4. A correcta apreciação da prova produzida […] teria necessariamente de levar à conclusão de que existia e existe um contrato de arrendamento entre o réu e os autores.

5. Tal decorre de se ter demonstrado que o réu foi autorizado a viver no locado durante 17 meses sem qualquer oposição, mediante pagamento mensal de 89,63€ aos autores e que desejou a redução a escrito desta relação contratual, o que não logrou por motivos única e exclusivamente imputáveis ao autor, que recusou fazê-lo.

[…]

8. Comprovado que foi o facto de a posse ser legítima, de boa-fé, a troco do pagamento de uma renda e nunca tendo sido reduzida a escrito por impossibilidade dos autores, verificam-se todos os elementos de um contrato de arrendamento, ainda que com vício de forma, pelo que este deve ser reconhecido nos termos do art. 1069/2 do CC.

              Apreciação:

              O art. 1069 do CC dispõe, sob a epígrafe ‘forma’ que:

            1 – O contrato de arrendamento urbano deve ser celebrado por escrito.

         2 – Na falta de redução a escrito do contrato de arrendamento que não seja imputável ao arrendatário, este pode provar a existência de título por qualquer forma admitida em direito, demonstrando a utilização do locado pelo arrendatário sem oposição do senhorio e o pagamento mensal da respectiva renda por um período de seis meses.

              Os factos dados como provados em 6, 7 e 7’ permitem a conclusão de que entre o autor e o réu foi celebrado um contrato de arrendamento, pois que é isso – declarações de vontade que formam esse contrato – que decorre do facto de o autor ter respondido ao réu o que foi dado como provado em 7’’ depois de o réu lhe ter perguntado o que é que se ia passar conforme já constava de 7.

              Note-se que nas respostas do autor transcritas no facto 7’, quando ele se refere a um contrato, o que está em causa é um contrato escrito, pois que a celebração do contrato já resultava das respostas anteriores.

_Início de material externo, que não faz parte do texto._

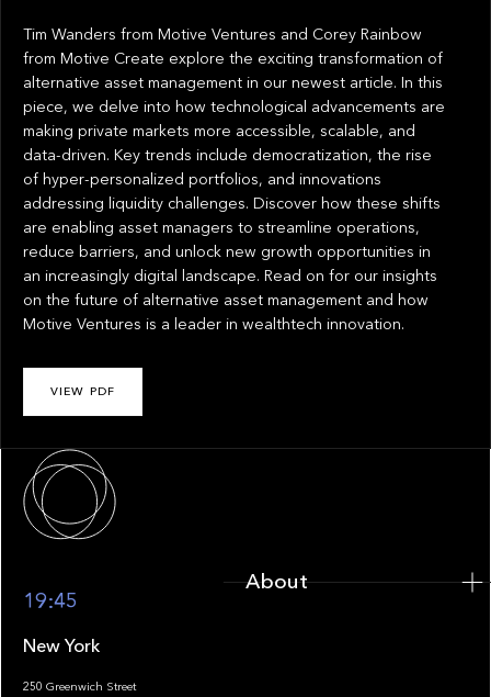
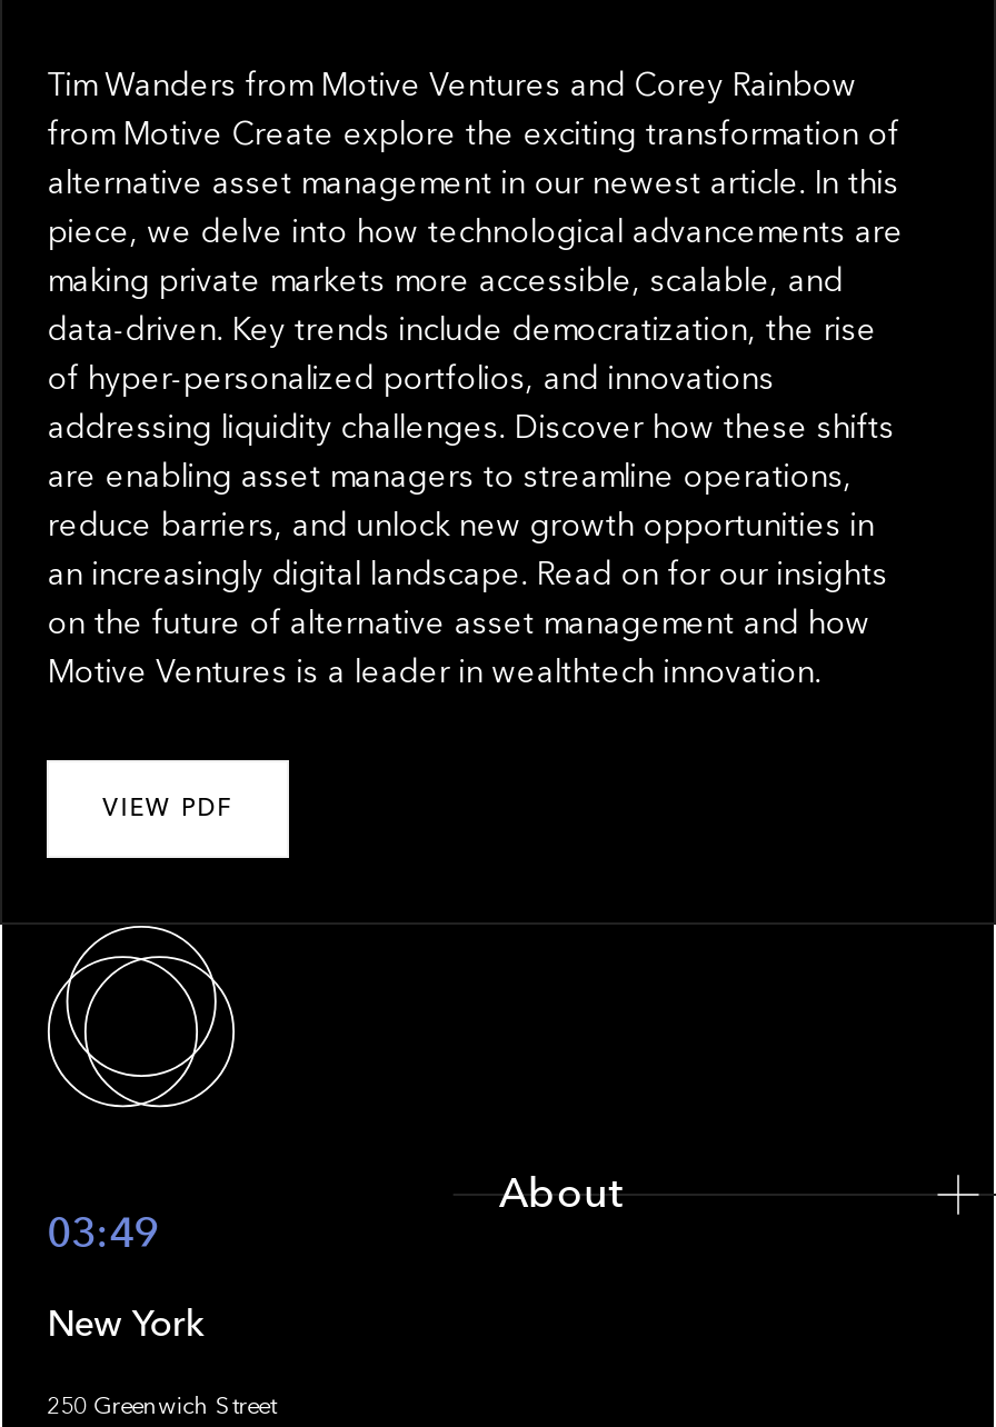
[23,588,78,613] 19:45 -> [47,1206,158,1257] 03:49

Ou seja, o que o autor está a dizer é que não celebra o contrato por escrito pelos motivos que está a indicar. Não é que não celebra o contrato, pois que aí estaria a dizer o contrário do que tinha acabado de dizer.

              Mas mesmo que não se tivessem dado como provadas essas declarações expressas, o facto de o autor ter conhecimento da morte da mãe do réu e de o ter deixado ficar na casa, recebendo valores do réu iguais aos valores que a mãe do réu pagava como contrapartida pela utilização da casa e permitindo que fossem passados recibos desses valores (factos 6, 7 e 8), podem ser vistos como factos concludentes da manifestação da vontade de ambas as partes celebrarem o contrato de arrendamento (artigos 217/1 e 1022-1023 do CC), ou seja, as tais declarações tácitas que não existiam no caso da situação referida na passagem citada da obra de Pinto Furtado.

              Isto é, aceita-se que se o autor não soubesse que a mãe do réu, arrendatária do imóvel, tinha falecido e que as rendas estavam a ser pagas pelo réu, não se poderia dizer que o facto de o autor aceitar o pagamento das rendas com a permanência do réu na casa fosse concludente da celebração do novo contrato com o réu. Só que não foi isso que se provou, mas o contrário.

              O tribunal recorrido dizia que o réu estava a ocupar a casa a título de mera tolerância, mas não há factos que lhe permitam essa conclusão que estará antes baseada no equívoco que está na base do facto 5 na redacção alterada, ou seja, que o réu não ficou na casa a pagar renda. Ora, foi o contrário que se provou, o que aliás já resultava do facto 8.

              Havendo o pagamento de uma renda, como havia (embora os recibos fossem passados com o nome da mãe do réu mas com conhecimento, pelo autor, que era o réu que a pagava, já que a mãe já tinha falecido), nunca se poderia falar em tolerância do proprietário na ocupação da casa pelo réu. A tolerância não é compatível com o recebimento de uma renda. Assim, por exemplo, Pedro Leitão Pais de Vasconcelos, A autorização, 2016, 2.ª edição, Almedina, pág. 118: “A tolerância é um acto puro: ou se tolera ou não se tolera. Não se tolera contra um pagamento. […] A integração, com a tolerância, de conteúdos negociais importa a não qualificação do acto como tolerância, pelo menos a partir desse integração. […]”.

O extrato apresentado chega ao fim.